The Company and certain of its directors, executive officers and employees may be deemed to be participants in the solicitation of proxies in respect of the proposed transaction. Information regarding the Company’s directors and executive officers is available in the Company’s proxy statement for the 2024 annual meeting of stockholders, which was filed with the SEC on August 28, 2024 (the “Annual Meeting Proxy Statement”). Please refer to the sections captioned “Security Ownership of Certain Beneficial Owners, Directors and Management,” “Director Compensation,” and “Executive Compensation-Outstanding Equity Awards at Fiscal Year-End” in the Annual Meeting Proxy Statement.
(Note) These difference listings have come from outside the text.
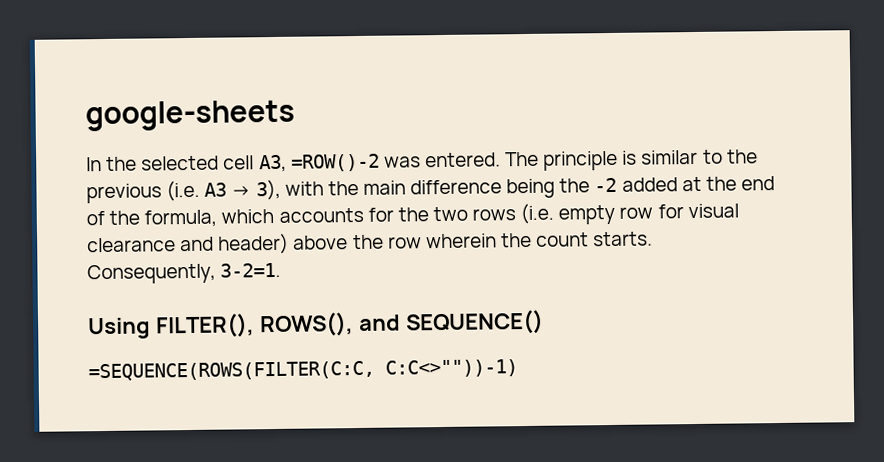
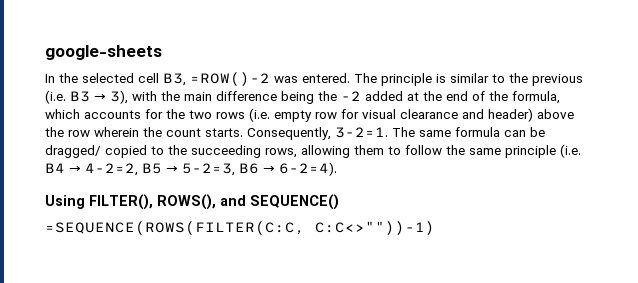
- In the selected cell A3, =ROW()-2 was entered.
+ In the selected cell B3, =ROW()-2 was entered.
- The principle is similar to the previous (i.e. A3 → 3), with the main difference being the -2 added at the end of the formula, which accounts for the two rows (i.e. empty row for visual clearance and header) above the row wherein the count starts.
+ The principle is similar to the previous (i.e. B3 → 3), with the main difference being the -2 added at the end of the formula, which accounts for the two rows (i.e. empty row for visual clearance and header) above the row wherein the count starts.
+ The same formula can be dragged/ copied to the succeeding rows, allowing them to follow the same principle (i.e. B4 → 4-2=2, B5 → 5-2=3, B6 → 6-2=4).

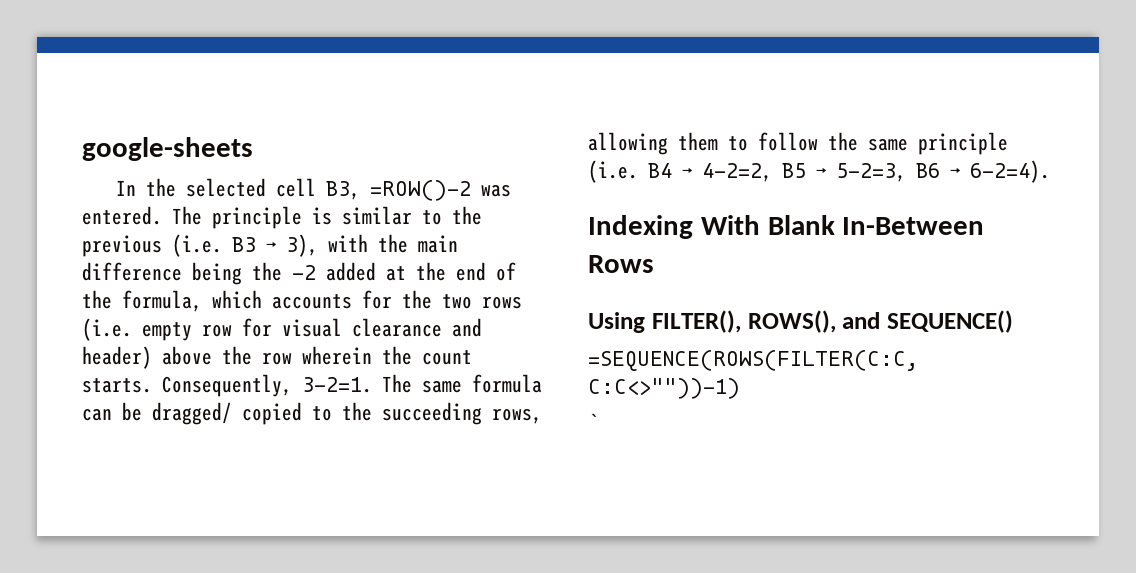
+ Indexing With Blank In-Between Rows
+ `

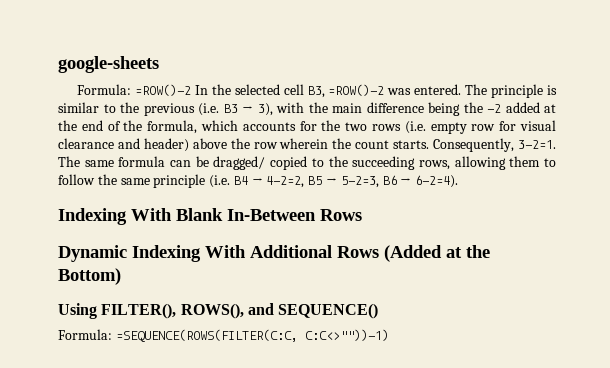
- In the selected cell B3, =ROW()-2 was entered.
+ Formula: =ROW()-2 In the selected cell B3, =ROW()-2 was entered.
+ Dynamic Indexing With Additional Rows (Added at the Bottom)
- =SEQUENCE(ROWS(FILTER(C:C, C:C<>""))-1)
+ Formula: =SEQUENCE(ROWS(FILTER(C:C, C:C<>""))-1)
- `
To the extent holdings of such participants in the Company’s securities have changed since the amounts described in the Annual Meeting Proxy Statement, such changes have been reflected on Initial Statements of Beneficial Ownership on Form 3 or Statements of Change in Ownership on Form 4 filed with the SEC: Form 4, filed by Nicholas Stewart Green on October 11, 2024, Form 4, filed by Richard A. Richieri on October 11, 2024, Form 4, filed by Matthew R. Kwietniak on October 11, 2024, and Form 4, filed by Matthew R. Kwietniak on October 15, 2024. Other information regarding the participants in the proxy solicitation and a description of their direct and indirect interests, by security holdings or otherwise, will be contained in the definitive proxy statement and other relevant materials to be filed with the SEC in connection with the proposed transaction when they become available. Free copies of the Annual Meeting Proxy Statement, the definitive proxy statement related to the proposed transactions and such other materials may be obtained as described in the preceding paragraph.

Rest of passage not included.